* _Your assignment_
No pictures in the copy, please: retype all the records exactly.

───── Provided information ─────

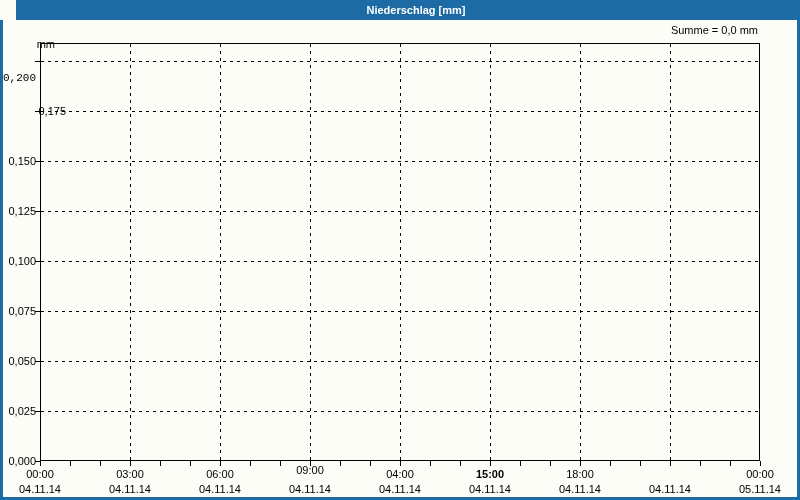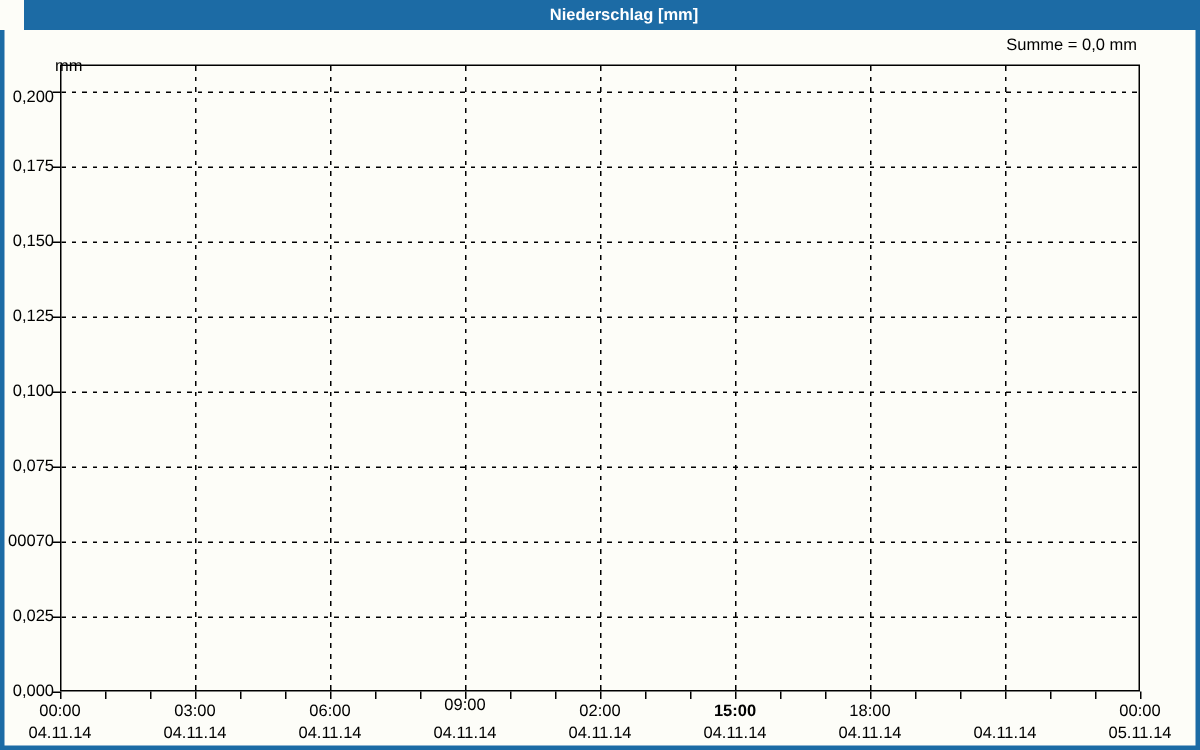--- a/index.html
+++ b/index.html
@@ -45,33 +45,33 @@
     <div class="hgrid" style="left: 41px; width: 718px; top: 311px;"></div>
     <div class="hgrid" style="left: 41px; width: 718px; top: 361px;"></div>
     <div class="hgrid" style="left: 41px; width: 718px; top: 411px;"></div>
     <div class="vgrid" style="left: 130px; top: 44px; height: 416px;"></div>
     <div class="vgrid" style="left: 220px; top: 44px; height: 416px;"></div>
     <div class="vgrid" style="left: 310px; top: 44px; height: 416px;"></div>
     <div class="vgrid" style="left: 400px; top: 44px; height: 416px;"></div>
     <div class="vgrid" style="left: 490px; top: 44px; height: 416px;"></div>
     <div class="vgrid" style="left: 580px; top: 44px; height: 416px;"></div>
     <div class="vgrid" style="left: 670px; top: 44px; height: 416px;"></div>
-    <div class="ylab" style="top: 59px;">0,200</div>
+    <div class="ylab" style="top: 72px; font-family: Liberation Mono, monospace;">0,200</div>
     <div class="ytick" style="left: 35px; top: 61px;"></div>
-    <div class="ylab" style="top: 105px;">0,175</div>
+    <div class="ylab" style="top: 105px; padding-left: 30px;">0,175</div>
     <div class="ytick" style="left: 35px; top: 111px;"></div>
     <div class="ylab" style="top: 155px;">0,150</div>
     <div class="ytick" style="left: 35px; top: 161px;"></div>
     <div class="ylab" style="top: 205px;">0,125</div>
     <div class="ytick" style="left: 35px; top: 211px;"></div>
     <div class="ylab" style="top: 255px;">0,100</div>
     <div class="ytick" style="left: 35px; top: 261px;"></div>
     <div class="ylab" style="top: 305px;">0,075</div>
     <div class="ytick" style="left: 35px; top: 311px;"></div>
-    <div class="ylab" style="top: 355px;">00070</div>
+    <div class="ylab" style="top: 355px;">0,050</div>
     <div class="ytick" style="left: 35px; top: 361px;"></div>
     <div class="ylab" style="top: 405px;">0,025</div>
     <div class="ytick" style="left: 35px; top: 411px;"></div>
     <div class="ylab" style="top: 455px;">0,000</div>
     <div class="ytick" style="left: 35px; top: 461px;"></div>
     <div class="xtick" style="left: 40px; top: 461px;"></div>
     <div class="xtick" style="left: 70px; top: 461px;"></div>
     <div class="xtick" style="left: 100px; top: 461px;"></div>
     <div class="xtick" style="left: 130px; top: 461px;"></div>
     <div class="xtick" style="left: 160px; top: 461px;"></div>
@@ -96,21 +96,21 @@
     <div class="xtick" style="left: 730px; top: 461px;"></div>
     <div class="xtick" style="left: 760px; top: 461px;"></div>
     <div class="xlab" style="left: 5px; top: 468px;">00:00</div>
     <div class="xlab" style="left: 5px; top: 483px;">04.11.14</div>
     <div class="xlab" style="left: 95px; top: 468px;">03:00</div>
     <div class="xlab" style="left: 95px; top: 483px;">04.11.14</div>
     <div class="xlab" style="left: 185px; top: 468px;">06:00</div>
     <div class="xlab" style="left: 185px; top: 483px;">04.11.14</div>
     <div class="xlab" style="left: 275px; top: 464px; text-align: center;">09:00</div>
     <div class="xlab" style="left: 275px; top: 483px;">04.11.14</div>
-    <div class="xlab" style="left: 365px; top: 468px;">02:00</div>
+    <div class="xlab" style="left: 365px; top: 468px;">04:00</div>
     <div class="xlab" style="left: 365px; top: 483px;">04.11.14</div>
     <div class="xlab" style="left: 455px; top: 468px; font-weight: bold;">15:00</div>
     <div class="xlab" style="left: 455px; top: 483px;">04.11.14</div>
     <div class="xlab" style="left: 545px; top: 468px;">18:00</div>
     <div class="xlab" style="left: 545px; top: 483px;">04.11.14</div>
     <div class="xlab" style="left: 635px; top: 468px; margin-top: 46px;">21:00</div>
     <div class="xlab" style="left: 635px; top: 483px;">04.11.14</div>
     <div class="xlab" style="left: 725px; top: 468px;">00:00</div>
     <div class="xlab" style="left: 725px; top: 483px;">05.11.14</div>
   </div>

─────

* _Output for this task_
--- a/index.html
+++ b/index.html
@@ -45,33 +45,33 @@
     <div class="hgrid" style="left: 41px; width: 718px; top: 311px;"></div>
     <div class="hgrid" style="left: 41px; width: 718px; top: 361px;"></div>
     <div class="hgrid" style="left: 41px; width: 718px; top: 411px;"></div>
     <div class="vgrid" style="left: 130px; top: 44px; height: 416px;"></div>
     <div class="vgrid" style="left: 220px; top: 44px; height: 416px;"></div>
     <div class="vgrid" style="left: 310px; top: 44px; height: 416px;"></div>
     <div class="vgrid" style="left: 400px; top: 44px; height: 416px;"></div>
     <div class="vgrid" style="left: 490px; top: 44px; height: 416px;"></div>
     <div class="vgrid" style="left: 580px; top: 44px; height: 416px;"></div>
     <div class="vgrid" style="left: 670px; top: 44px; height: 416px;"></div>
-    <div class="ylab" style="top: 59px;">0,200</div>
+    <div class="ylab" style="top: 72px; font-family: Liberation Mono, monospace;">0,200</div>
     <div class="ytick" style="left: 35px; top: 61px;"></div>
-    <div class="ylab" style="top: 105px;">0,175</div>
+    <div class="ylab" style="top: 105px; padding-left: 30px;">0,175</div>
     <div class="ytick" style="left: 35px; top: 111px;"></div>
     <div class="ylab" style="top: 155px;">0,150</div>
     <div class="ytick" style="left: 35px; top: 161px;"></div>
     <div class="ylab" style="top: 205px;">0,125</div>
     <div class="ytick" style="left: 35px; top: 211px;"></div>
     <div class="ylab" style="top: 255px;">0,100</div>
     <div class="ytick" style="left: 35px; top: 261px;"></div>
     <div class="ylab" style="top: 305px;">0,075</div>
     <div class="ytick" style="left: 35px; top: 311px;"></div>
-    <div class="ylab" style="top: 355px;">00070</div>
+    <div class="ylab" style="top: 355px;">0,050</div>
     <div class="ytick" style="left: 35px; top: 361px;"></div>
     <div class="ylab" style="top: 405px;">0,025</div>
     <div class="ytick" style="left: 35px; top: 411px;"></div>
     <div class="ylab" style="top: 455px;">0,000</div>
     <div class="ytick" style="left: 35px; top: 461px;"></div>
     <div class="xtick" style="left: 40px; top: 461px;"></div>
     <div class="xtick" style="left: 70px; top: 461px;"></div>
     <div class="xtick" style="left: 100px; top: 461px;"></div>
     <div class="xtick" style="left: 130px; top: 461px;"></div>
     <div class="xtick" style="left: 160px; top: 461px;"></div>
@@ -96,21 +96,21 @@
     <div class="xtick" style="left: 730px; top: 461px;"></div>
     <div class="xtick" style="left: 760px; top: 461px;"></div>
     <div class="xlab" style="left: 5px; top: 468px;">00:00</div>
     <div class="xlab" style="left: 5px; top: 483px;">04.11.14</div>
     <div class="xlab" style="left: 95px; top: 468px;">03:00</div>
     <div class="xlab" style="left: 95px; top: 483px;">04.11.14</div>
     <div class="xlab" style="left: 185px; top: 468px;">06:00</div>
     <div class="xlab" style="left: 185px; top: 483px;">04.11.14</div>
     <div class="xlab" style="left: 275px; top: 464px; text-align: center;">09:00</div>
     <div class="xlab" style="left: 275px; top: 483px;">04.11.14</div>
-    <div class="xlab" style="left: 365px; top: 468px;">02:00</div>
+    <div class="xlab" style="left: 365px; top: 468px;">04:00</div>
     <div class="xlab" style="left: 365px; top: 483px;">04.11.14</div>
     <div class="xlab" style="left: 455px; top: 468px; font-weight: bold;">15:00</div>
     <div class="xlab" style="left: 455px; top: 483px;">04.11.14</div>
     <div class="xlab" style="left: 545px; top: 468px;">18:00</div>
     <div class="xlab" style="left: 545px; top: 483px;">04.11.14</div>
     <div class="xlab" style="left: 635px; top: 468px; margin-top: 46px;">21:00</div>
     <div class="xlab" style="left: 635px; top: 483px;">04.11.14</div>
     <div class="xlab" style="left: 725px; top: 468px;">00:00</div>
     <div class="xlab" style="left: 725px; top: 483px;">05.11.14</div>
   </div>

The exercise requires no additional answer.